Les Chinois se souviendront peut-être de la tension qu’il y avait à l’époque des préparations de la guerre en Irak. Chirac et De Villepin disaient non à la super-puissance américaine et la pression sur la France était autrement plus écrasante que celle que la Chine peut imprimer sur un pays aussi contradicteur que la France.
Ce n’étaient pas que les Etats-Unis qui faisaient pression, c’était tout le monde anglo-saxon. Je lisais les journaux anglais à l’époque, c’était du délire. Même les analystes qui ne soutenaient pas la guerre peignaient les Français comme des salauds, des faibles, des lâches. On nageait dans une atmosphère électrique, c’était très réjouissant.
Les gens que je rencontrais à l’époque ne me disaient jamais que mon gouvernement faisait preuve de courage, alors qu’il faut reconnaître que c’était celui qui en avait le plus (devant ceux de Chine, de Russie, d’Allemagne, d’Afrique, d’Amérique du sud, qui soutenaient ses efforts mais en se cachant derrière son écran). J’entendais plutôt dire que, naturellement, la France avait des intérêts financiers avec Saddam Hussein, et que c’était ces intérêts qui lui dictaient sa conduite.
L’idée que des Français aient des principes, ou fassent preuve de fermeté, ce sont deux choses que l’imagerie anglo-saxonne cherchent à miner, depuis les deux guerres mondiales. Il s’agit de convaincre le monde que nous sommes, par nature, égoïstes, faibles et lâches.

Les Chinois l’ont cru, puisqu’ils sont comme tout le monde, sous l’influence de la culture et de la pensée américaines.

J’ai des amis chinois, enseignants de français, connaisseurs de la culture française, dont les idées ressemblent davantage à celles des journaux anglais que celles des journaux français. Ce sont les préjugés anglo-américains qui ont le plus pénétré les autres cultures, plus que leurs valeurs fondamentales, malheureusement. 
Les Chinois, donc, doivent apprendre qu’il y a des pays plus emmerdants que d’autres, dont on a pas encore réussi à se débarrasser.

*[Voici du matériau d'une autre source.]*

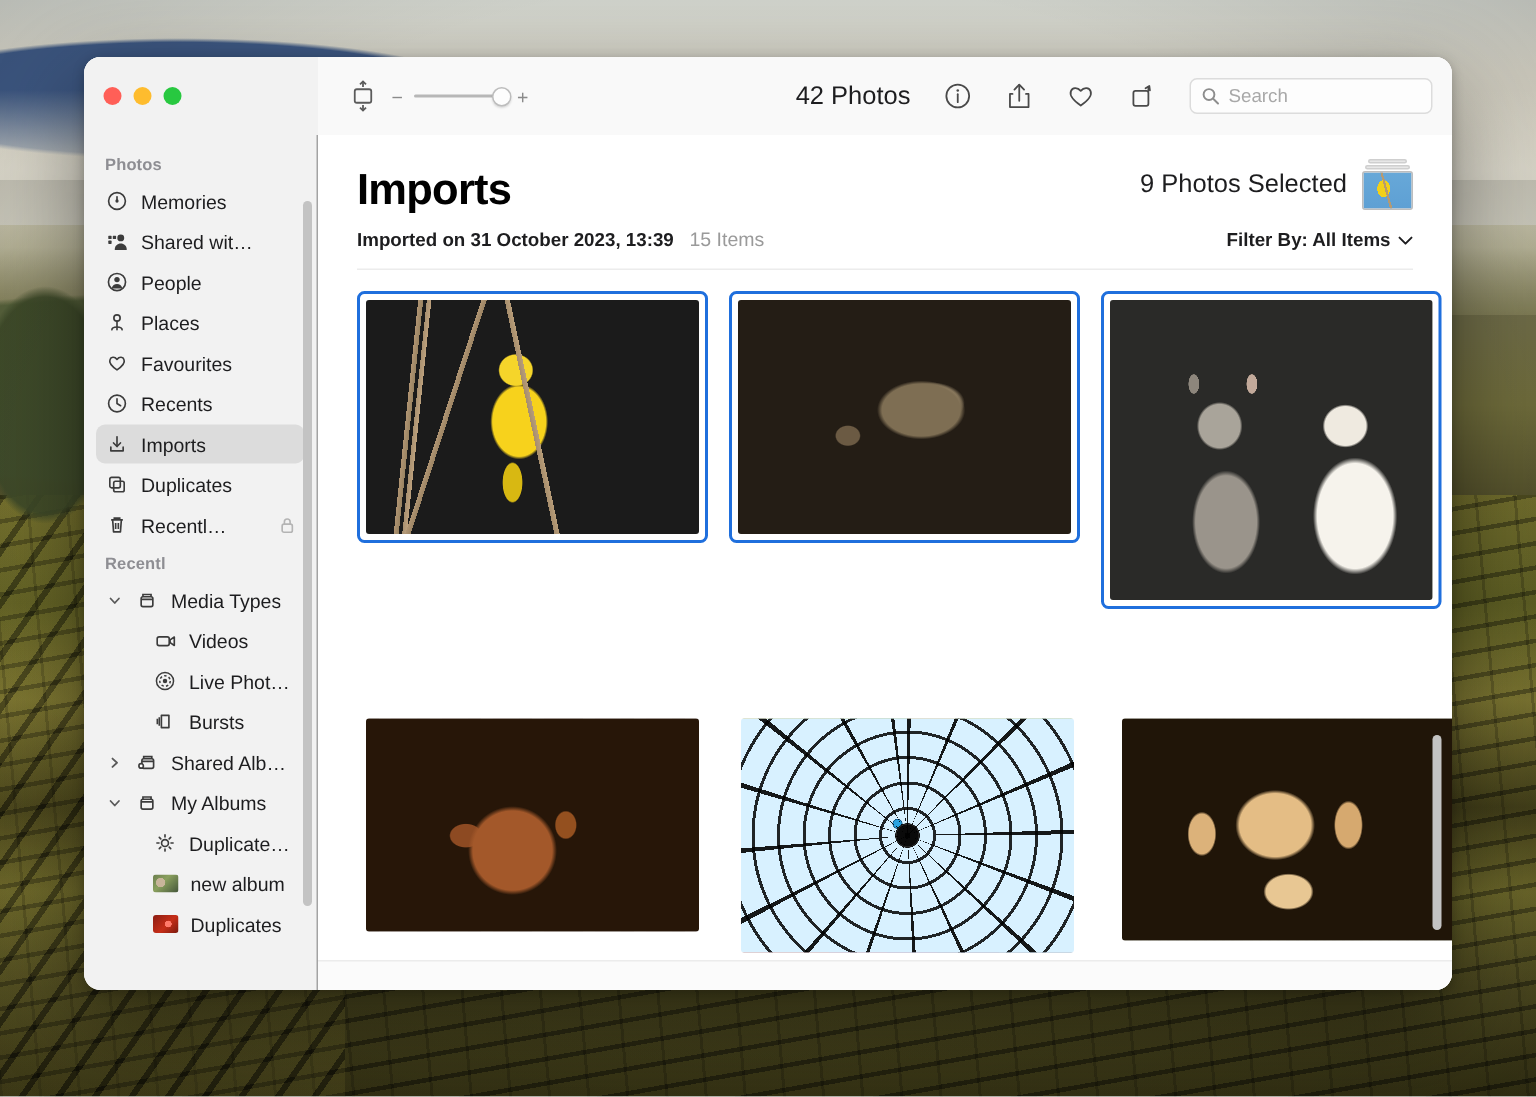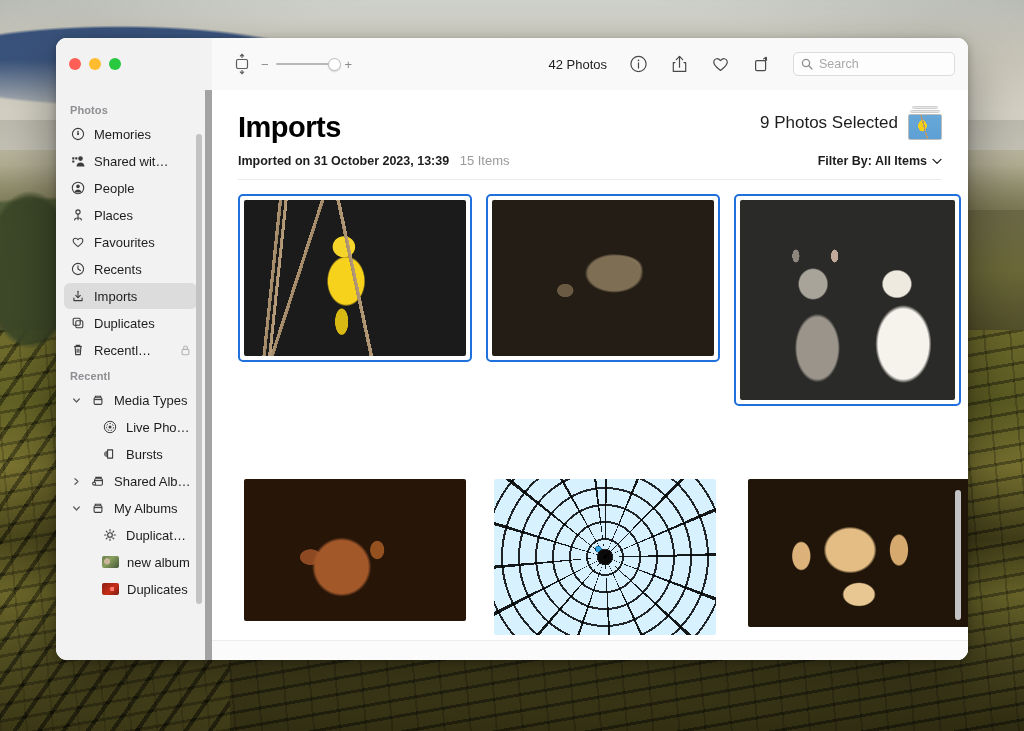"42 Photos" .photos-count { font-size: 13px -> 17px }
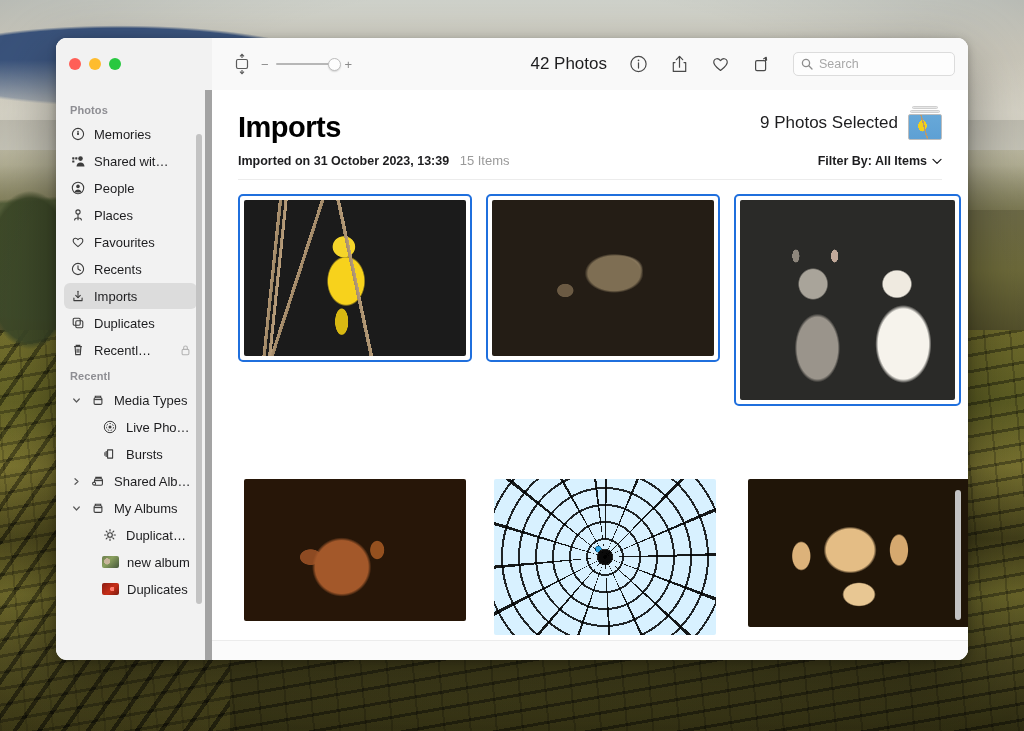"Photos" .sidebar { border-right: 7px solid #a3a3a3 -> 1px solid #a3a3a3 }
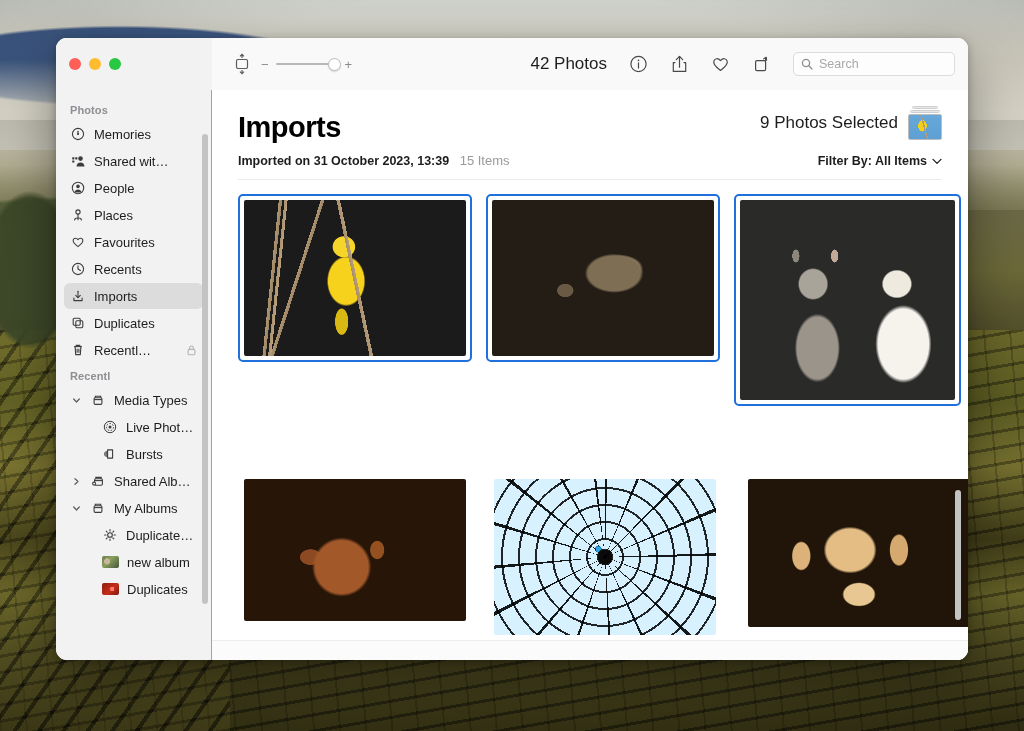"Videos" div.sb-item { html: none -> <div> <span></span> <span> <svg> <rect></rect> <path></path> </svg> </span> <span>Videos</span> </div> }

Ils doivent apprendre aussi que plus ils seront en colère, plus ils chercheront à faire peur, plus les Français seront contents et bomberont le torse. C’est malheureusement rendre un grand service aux dirigeants français que de chercher à faire pression sur eux.
Et avec le temps, les Chinois (le peuple cette fois-ci, les citoyens curieux du monde), se rendront compte que leur vice-ministre des affaires étrangères avait un peu dépassé la mesure. Quand on en vient à dire : « Cette entrevue a profondément ébranlé des intérêts centraux pour la Chine, a gravement blessé les Chinois et endommagé le socle politique des relations de la Chine avec la France et l’Union européenne », c’est qu’on manque un peu d’assurance en soi-même.


Et cela, les Chinois seront assez intelligents pour le remarquer par eux-mêmes, très bientôt.